An alternative approach for those who despise sales role playing
Novice sales trainees and undergraduate selling course participants often are required to participate in selling role plays. The role plays usually involve pairing-up participants and asking them to engage in a formal mock dialogue in an attempt to simulate a "realistic" professional selling conversation. One student plays the role of the "seller" who endeavors to converse with another student who is playing the role of a "buyer." The formal role play performances often take place in the front of the classroom while the performers' peers look on. Or, the role plays may be captured on video for later critical review by the instructor, or possibly, to provide an "instant replay" for audience members to review, discuss and critique the performance. The author has facilitated role play learning activities for 15 years. In recent years, we have noticed an increasing portion of participants have voiced a negative opinion about being required to perform selling role plays in front of their peers. And they are less receptive to having their performances critiqued in the classroom. So, we implemented an alternative pedagogical approach. Rather than perform stilted formal role plays at the front of the class, we instead invite audience members to engage in spontaneous role plays while staying in their seats. We have found that the "informal" approach entices students to participate voluntarily in classroom learning dialogues.

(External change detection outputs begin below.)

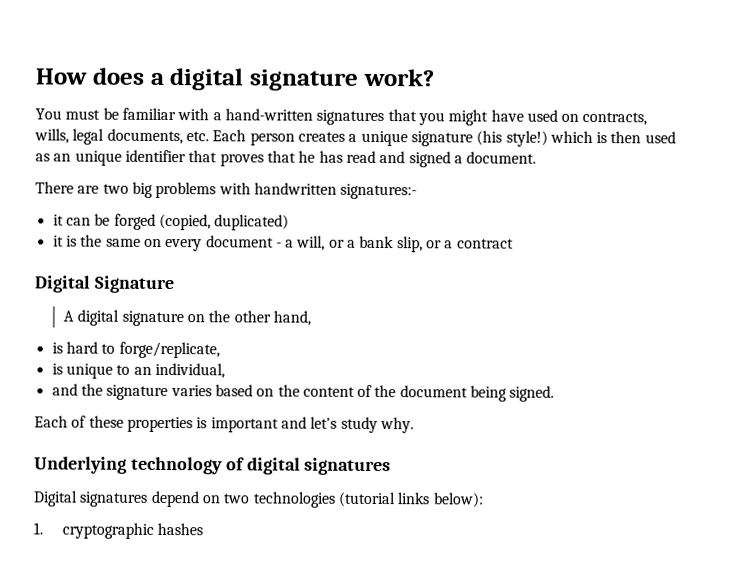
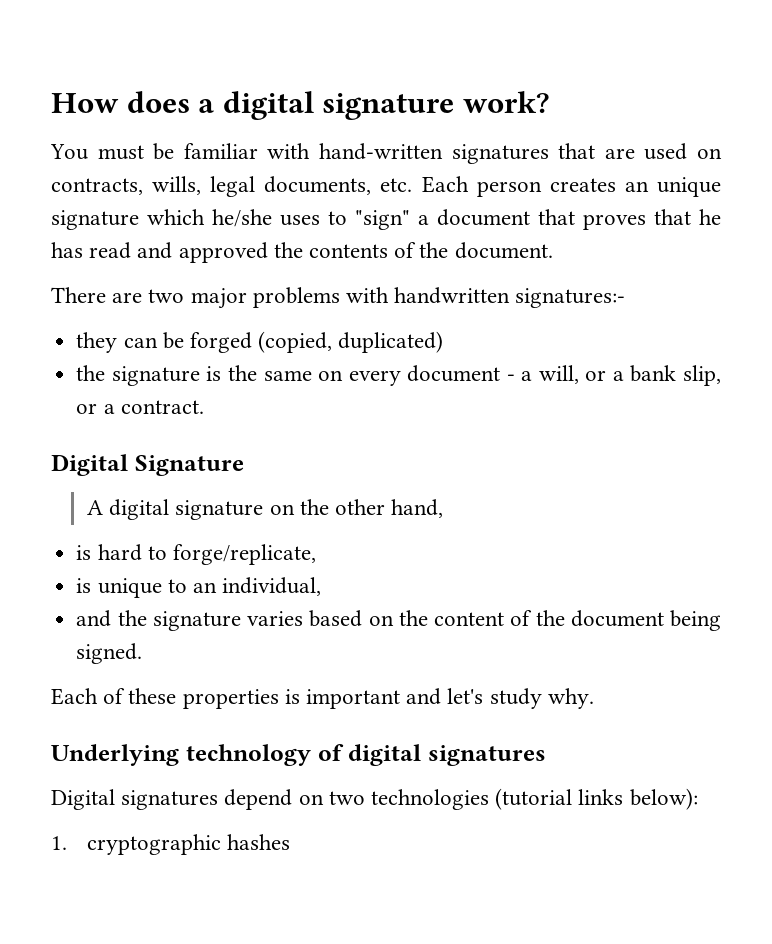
[212,112,222,121] a -> (311, 151) none
[417,109,524,126] you might have -> [604,148,635,159] are
[348,133,358,142] a -> [624,181,649,192] an
[476,130,676,147] [35,149,186,166] (his style!) which is then used as an unique identifier -> [147,209,530,230] which he/she uses to "sign" a document
[408,151,463,168] signed a -> [178,242,449,263] approved the contents of the
[131,181,153,198] big -> [190,288,247,309] major
[52,214,64,226] it -> [76,332,118,353] they
[52,235,64,247] it -> [76,365,200,386] the signature
[456,238,514,249] contract -> [120,400,204,414] contract.

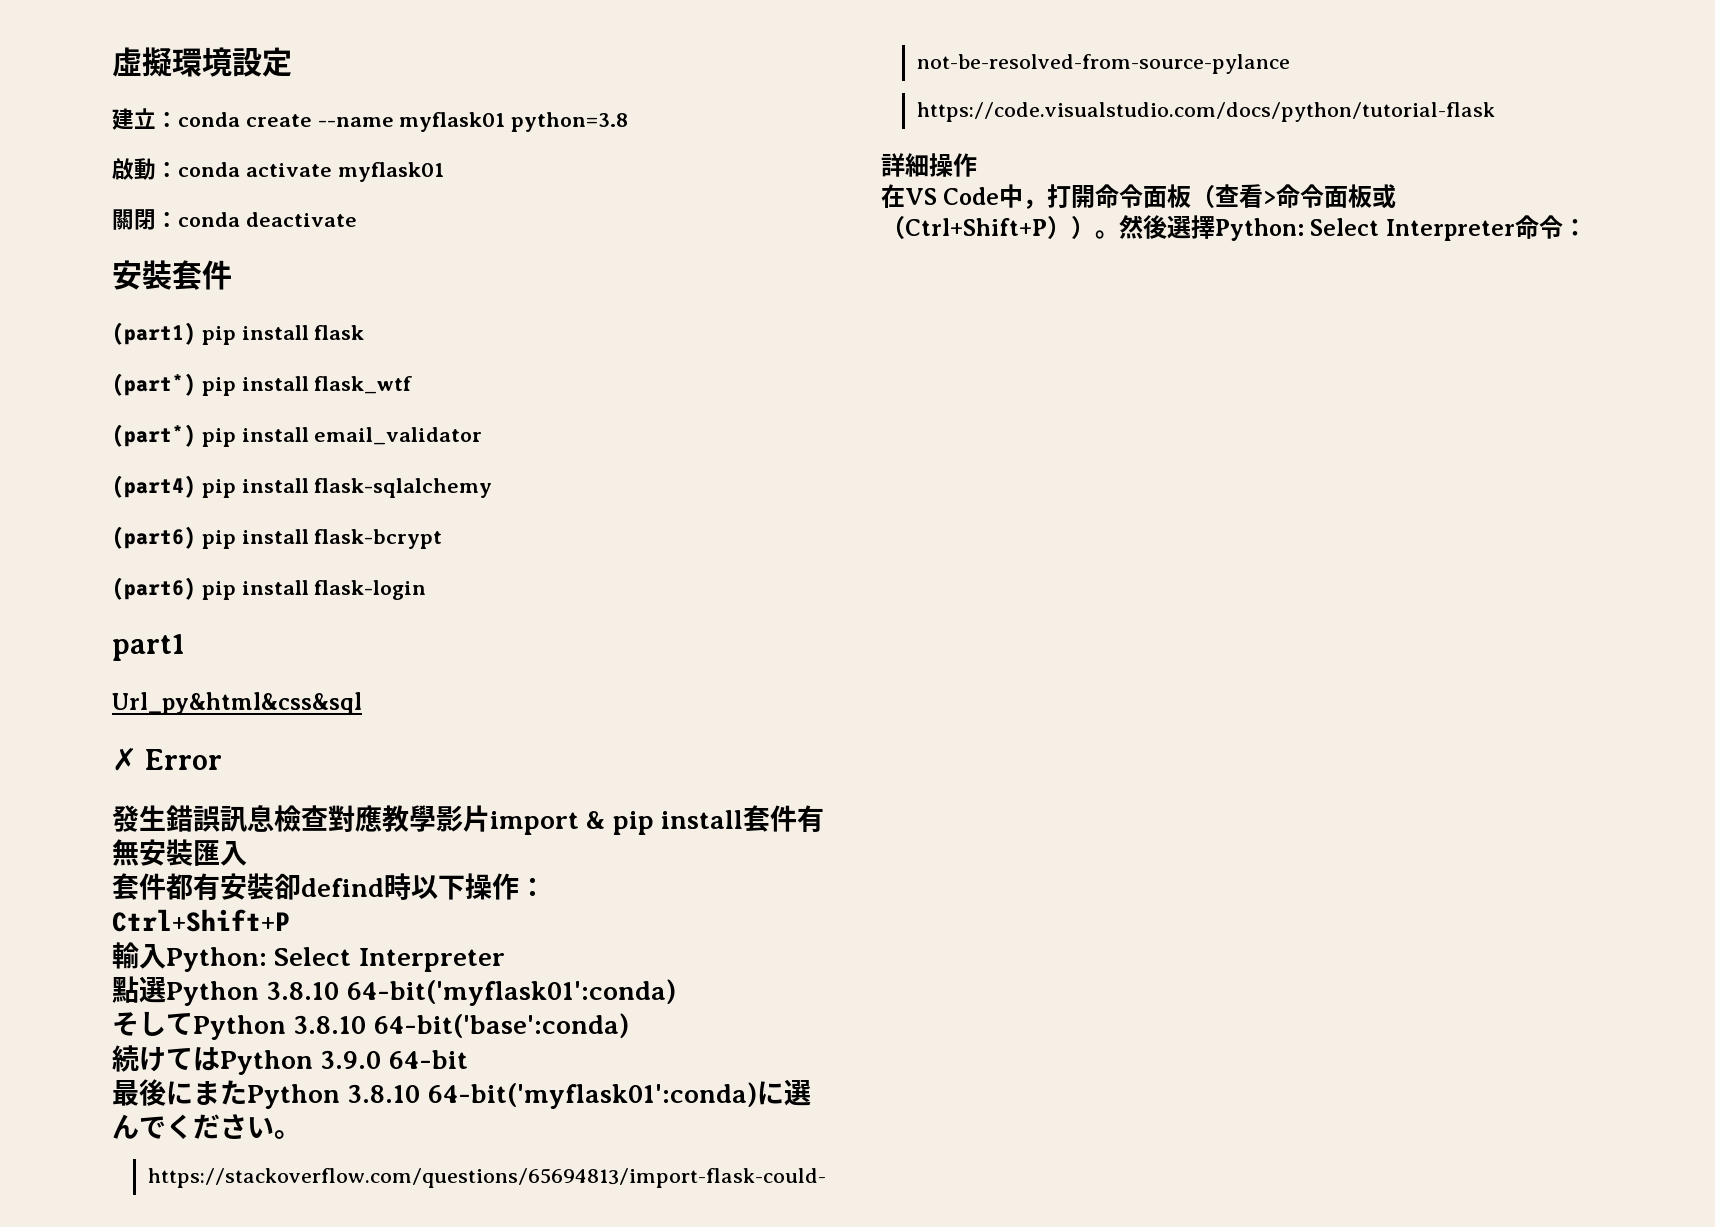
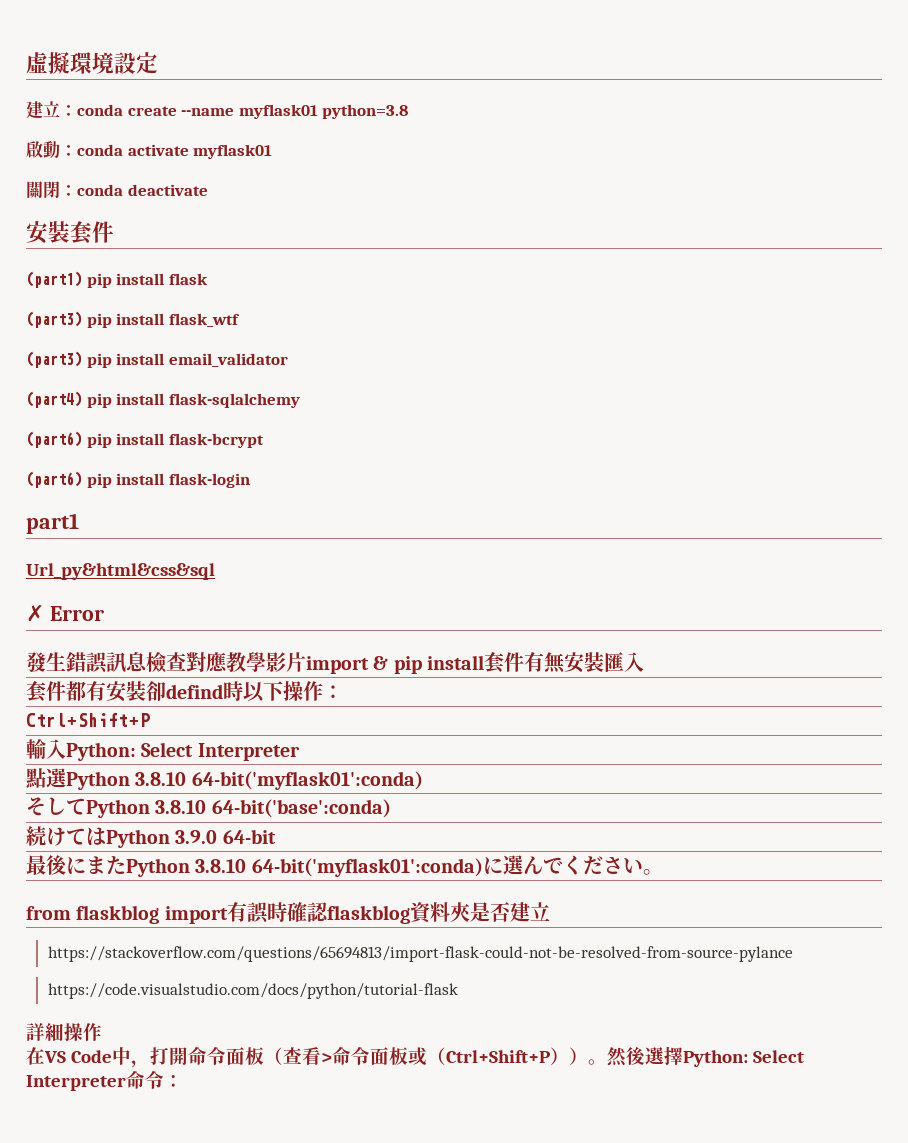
[112,373,196,396] (part*) -> [26,311,82,328] (part3)
[112,424,196,447] (part*) -> [26,351,82,368] (part3)
(301, 1134) none -> [26,902,550,924] // from flaskblog import有誤時確認flaskblog資料夾是否建立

Audience observers are encouraged to critique the dialogue "in-the-moment" so that participants receive immediate feedback and assistance from the facilitator along with their peers. Many students have noted that they consider the collaborative stay-in-your-seat approach to be less off-putting and more supportive. We contrast the two approaches to sales role playing and present a list of benefits and drawbacks for each.
Allbright, D. (2013). An alternative approach for those who despise sales role playing. International Journal of Accounting Information Science & Leadership, 6(17), 89–106.